30 March 2007 Gareth Stokes

The prevalence of HIV / AIDS in South Africa is amongst the highest in any country in the world. Latest estimates suggest as many as five million people (including more than 13% of the adult population of the country) live with the virus. (Cick on the he

The consequences of becoming HIV positive go far beyond the social stigmas associated with the illness. The effect is far reaching and results in sufferers being unable to participate in the economy on equal footing with non sufferers. Nowhere is this disparity more evident than in the world of long-term insurance.

In the past, testing positive for HIV meant the sufferer was categorised as uninsurable. Without life insurance, the sufferer was denied access to housing finance due to the banks requirement for life insurance to cover outstanding bond amounts. The sufferer was also denied access to funeral cover and left unable to provide for the family at the time of passing.

Numbers not emotions hold sway

At a recent joint press conference held by the Life Offices' Association (LOA) and Aids Law Project (ALP), some insight was gained into the different views held by each of these bodies. On the one hand, the ALP views the matter on an emotional level focusing on the hardship caused by HIV / AIDS exclusions and policy refusals. On the other, the LOA adopts an actuarial stance, quoting the law which obliges insurance companies to maintain solvency.
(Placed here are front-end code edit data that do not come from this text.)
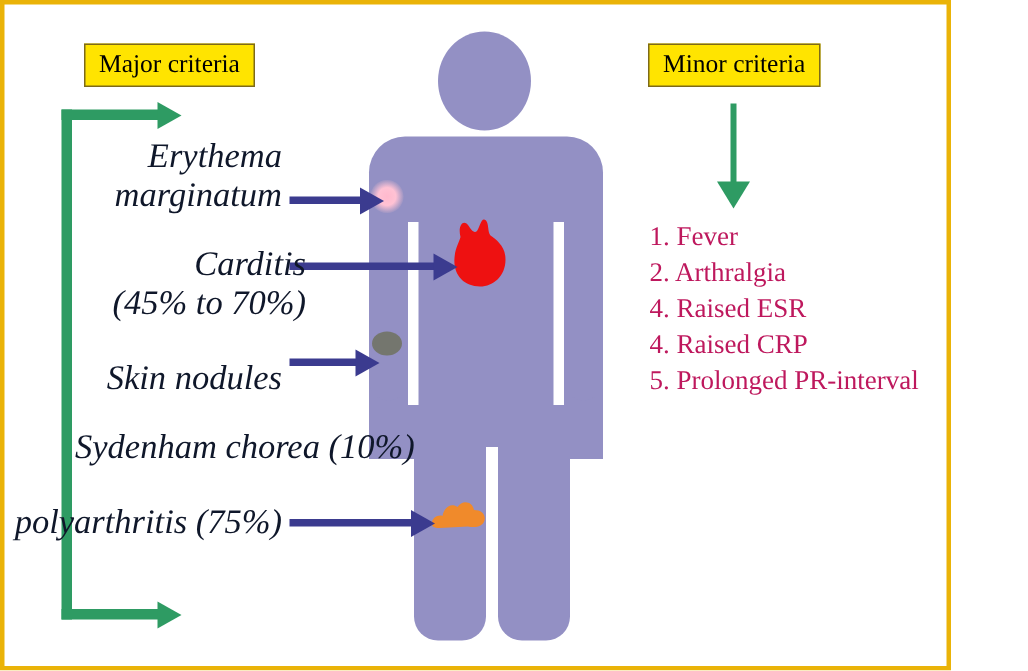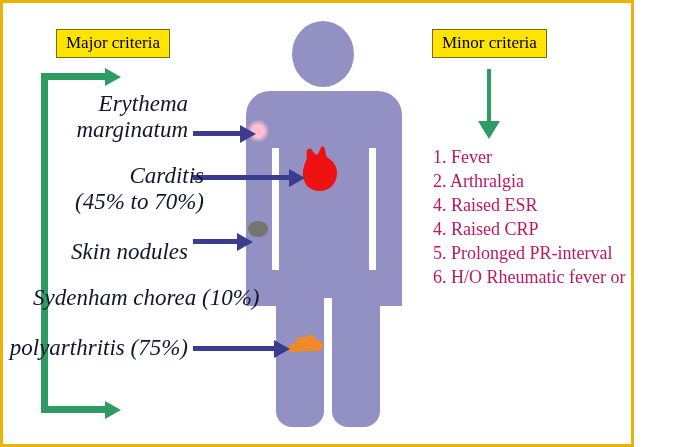--- a/index.html
+++ b/index.html
@@ -289,7 +289,6 @@
     <div class="m-item">4. Raised ESR</div>
     <div class="m-item">4. Raised CRP</div>
     <div class="m-item">5. Prolonged PR-interval</div>
-    <div class="m-item">6. H/O Rheumatic fever or</div>
   </div>
 
 </div>

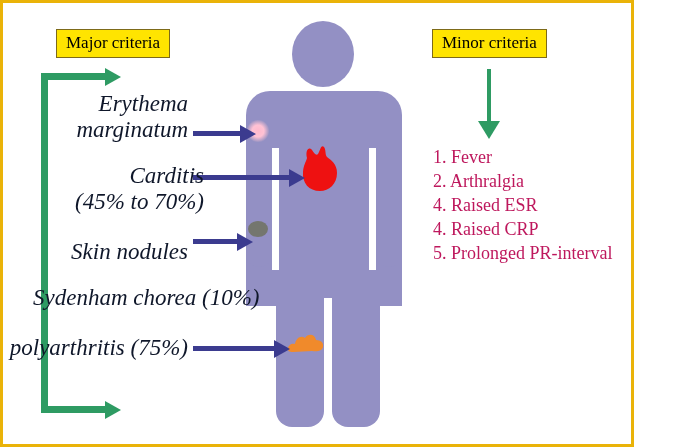--- a/index.html
+++ b/index.html
@@ -121,7 +121,7 @@
   #label-erythema  { left: 0px;  top: 88px;  width: 185px; }
   #label-carditis  { left: 16px;  top: 160px; width: 185px; }
   #label-nodules   { left: 0px;  top: 222px; width: 185px; margin-top: 14px; }
-  #label-sydenham  { left: 0px;  top: 282px; width: 245px; text-align: left; padding-left: 30px; box-sizing: border-box; }
+  #label-sydenham  { left: 0px;  top: 282px; width: 245px; text-align: left; padding-left: 47px; box-sizing: border-box; }
   #label-arthritis { left: 0px;  top: 332px; width: 185px; }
Dr Pieter Coetzer, convenor of the LOA's Medical and Underwriting Committee offered an introduction to underwriting principles. Underwriting is a prognostic science which focuses on mortality. As it is impossible to predict the mortality of an individual person, underwriters focus on the average mortality rates for groups of people with similar risks. This concept is known as the risk pool concept.
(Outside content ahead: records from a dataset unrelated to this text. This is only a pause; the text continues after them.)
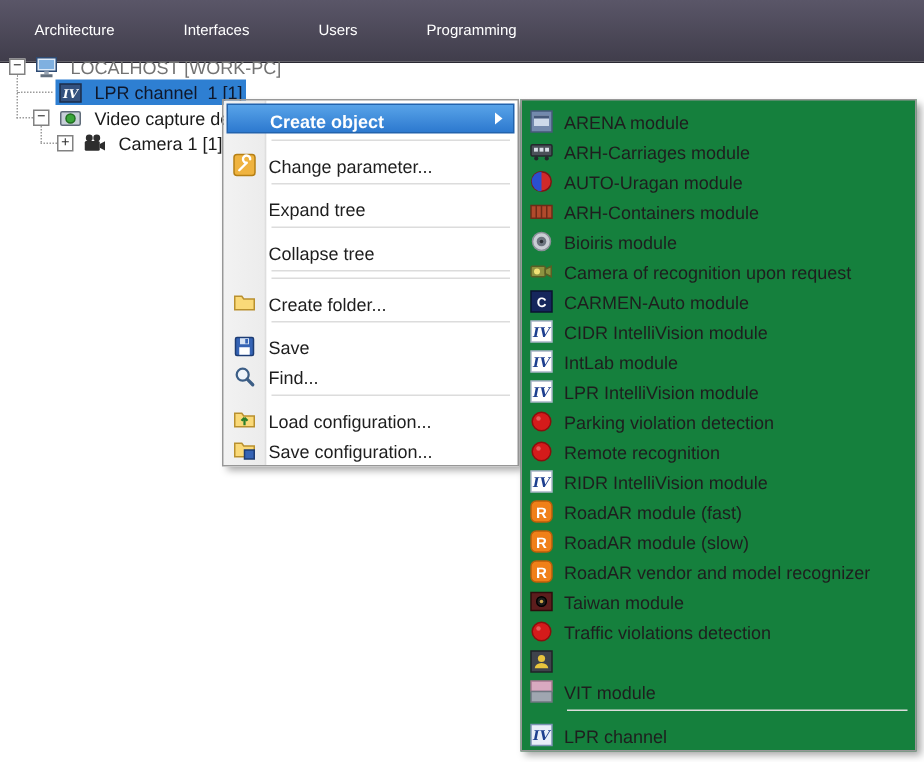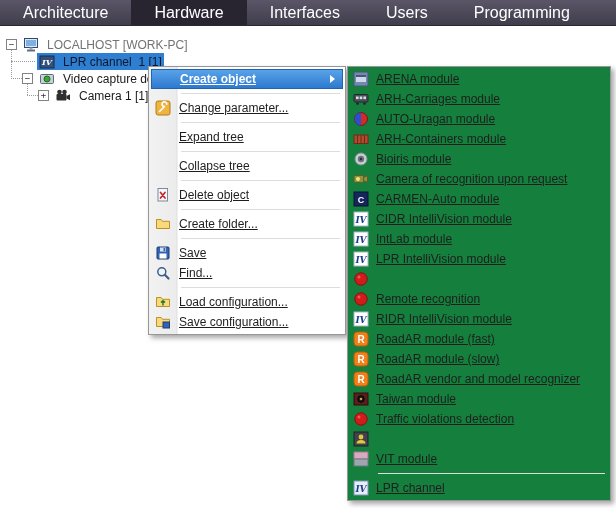--- a/index.html
+++ b/index.html
@@ -8,8 +8,8 @@
        font-family:"Liberation Sans",sans-serif;overflow:hidden;}
 
   
-  .navbar{height:26px;background:linear-gradient(#5a5668,#403d4b);
-          display:flex;align-items:stretch;color:#fff;font-size:16px;
+  .navbar{height:42px;background:linear-gradient(#5a5668,#403d4b);
+          display:flex;align-items:stretch;color:#fff;font-size:10px;
           border-bottom:1px solid #2a2832;}
   .nav-tab{display:flex;align-items:center;padding:0 23px;cursor:default;white-space:pre;}
   .nav-tab.active{background:var(--navbar-active-bg,#282531);}

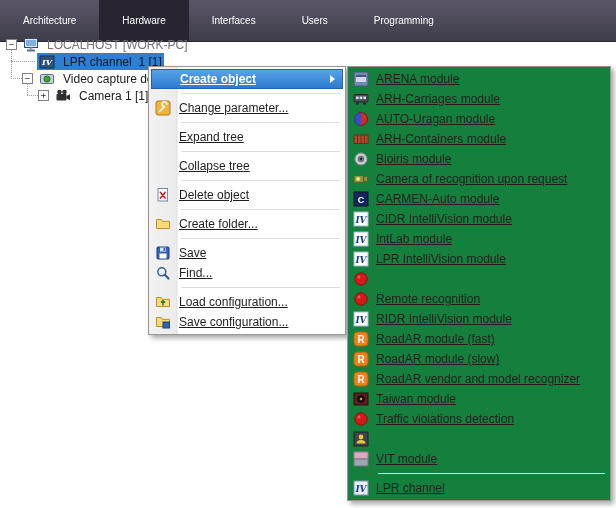--- a/index.html
+++ b/index.html
@@ -56,7 +56,6 @@
 <div class="app">
   <div class="navbar">
       <div class="nav-tab">Architecture</div>
-      <div class="nav-tab active">Hardware</div>
       <div class="nav-tab">Interfaces</div>
       <div class="nav-tab">Users</div>
       <div class="nav-tab">Programming</div>

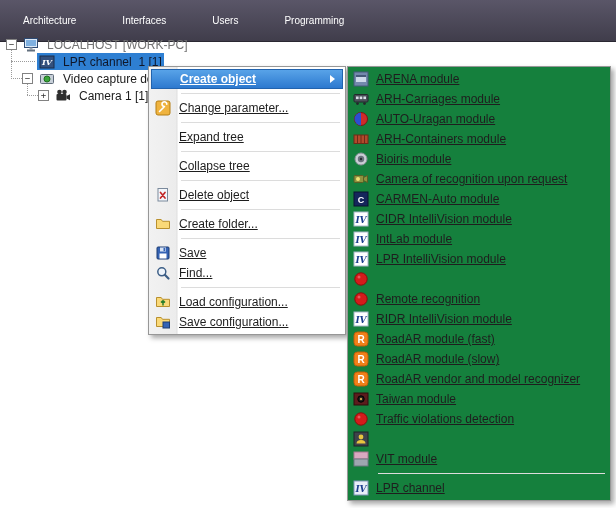--- a/index.html
+++ b/index.html
@@ -38,7 +38,7 @@
   #context-menu{left:148px;top:66px;width:198px;
         background:linear-gradient(to right,#f2f2f2 0px,#ececec 27px,#dedede 28px,#ffffff 29px);}
   #submenu{left:347px;top:66px;width:264px;background:#15803d;}
-  .menu-item{height:20px;display:flex;align-items:center;position:relative;color:#1e1e1e;text-decoration:underline;}
+  .menu-item{height:20px;display:flex;align-items:flex-end;position:relative;color:#1e1e1e;}
   .menu-item .mi-icon{width:28px;flex:none;display:flex;justify-content:center;align-items:center;}
   #submenu .menu-item .mi-icon{width:26px;}
   .menu-item .mi-label{flex:1;white-space:pre;}

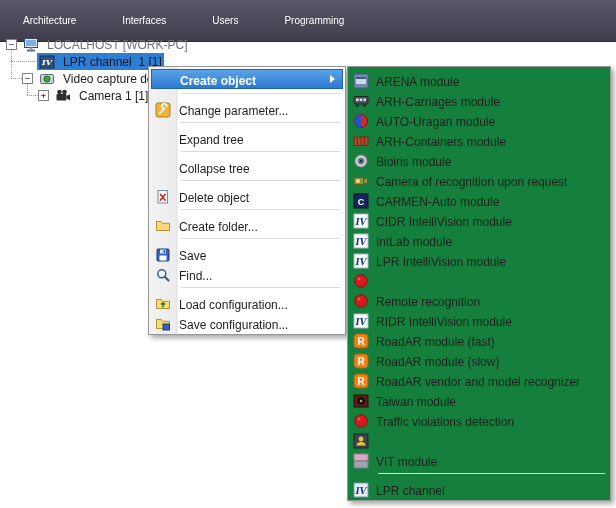--- a/index.html
+++ b/index.html
@@ -150,17 +150,6 @@
         <span class="mi-label">Collapse tree</span>
       </div>
       <div class="menu-sep"></div>
-      <div class="menu-item">
-        <span class="mi-icon">
-          <span class="ic">
-            <svg width="16" height="16" viewBox="0 0 16 16">
-              <rect x="3" y="1.5" width="9.5" height="12.5" fill="#f4f7fb" stroke="#7b8a9c"></rect>
-              <path d="M5.5 5.5 L10 11 M10 5.5 L5.5 11" stroke="#c22727" stroke-width="1.7" stroke-linecap="round"></path>
-            </svg>
-          </span>
-        </span>
-        <span class="mi-label">Delete object</span>
-      </div>
       <div class="menu-sep"></div>
       <div class="menu-item">
         <span class="mi-icon">

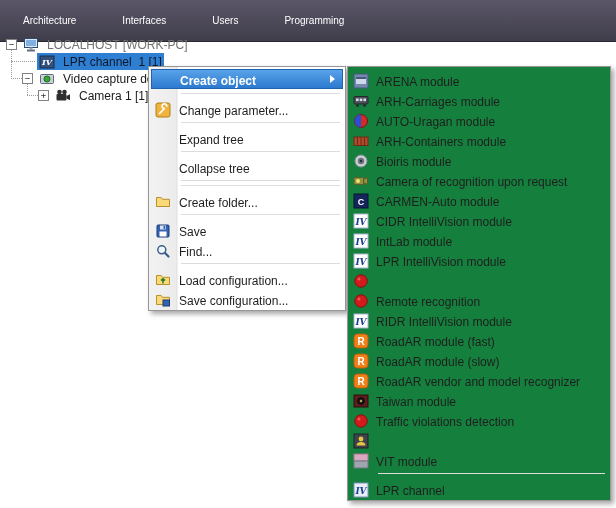--- a/index.html
+++ b/index.html
@@ -339,6 +339,7 @@
             </svg>
           </span>
         </span>
+        <span class="mi-label">Parking violation detection</span>
       </div>
       <div class="menu-item">
         <span class="mi-icon">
Risk pools are established based on evidence gathered from various statistical sources. Individuals with the same risk profile are grouped together and the premiums applicable to each group are set using actuarial calculations. Individuals in groups with excess death rates then pay premiums which are higher than those paid by individuals in healthy groups.

New and old generation life-cover products

The reason existing cover for people living with HIV / AIDS is so expensive is that the risk pool is not large enough and the data on follow-up periods does not cover enough time to accurately assess the risk associated with the illness.

South Africa's HIV / AIDS problem is of such a nature that equivalent studies in other Western countries are of little use to local underwriters. Our uniqueness stems from the countrys relatively high infection rate, a high prevalence of type II HIV and the existence of co-morbidities such as TB and other negative socio-economic factors.

Old generation insurance products for HIV / AIDS sufferers were extremely expensive. These products were developed prior to the availability of ARV treatment and generally offered term cover. Insured amounts were limited to less than R500, 000 and annual premiums were renewable. Only stages I and II as defined by the World Health Organisation were covered.

With the advent of ARV treatment, insurers were able to offer new generation products at significantly reduced rates. Products provided life cover up to R2 million. The new generation products require constant medical monitoring and provide cover based on CD-4 counts and viral loads. Despite advances in treatment there are still only five products offered in this segment of the market.

Downward price trend

Old generation life insurance products were extremely expensive and cost between eight and nine times more than comparable cover for a non-HIV insured. Recent advances have made it possible to get this multiple down to four or five times the equivalent, which though still expensive, represents a significant improvement.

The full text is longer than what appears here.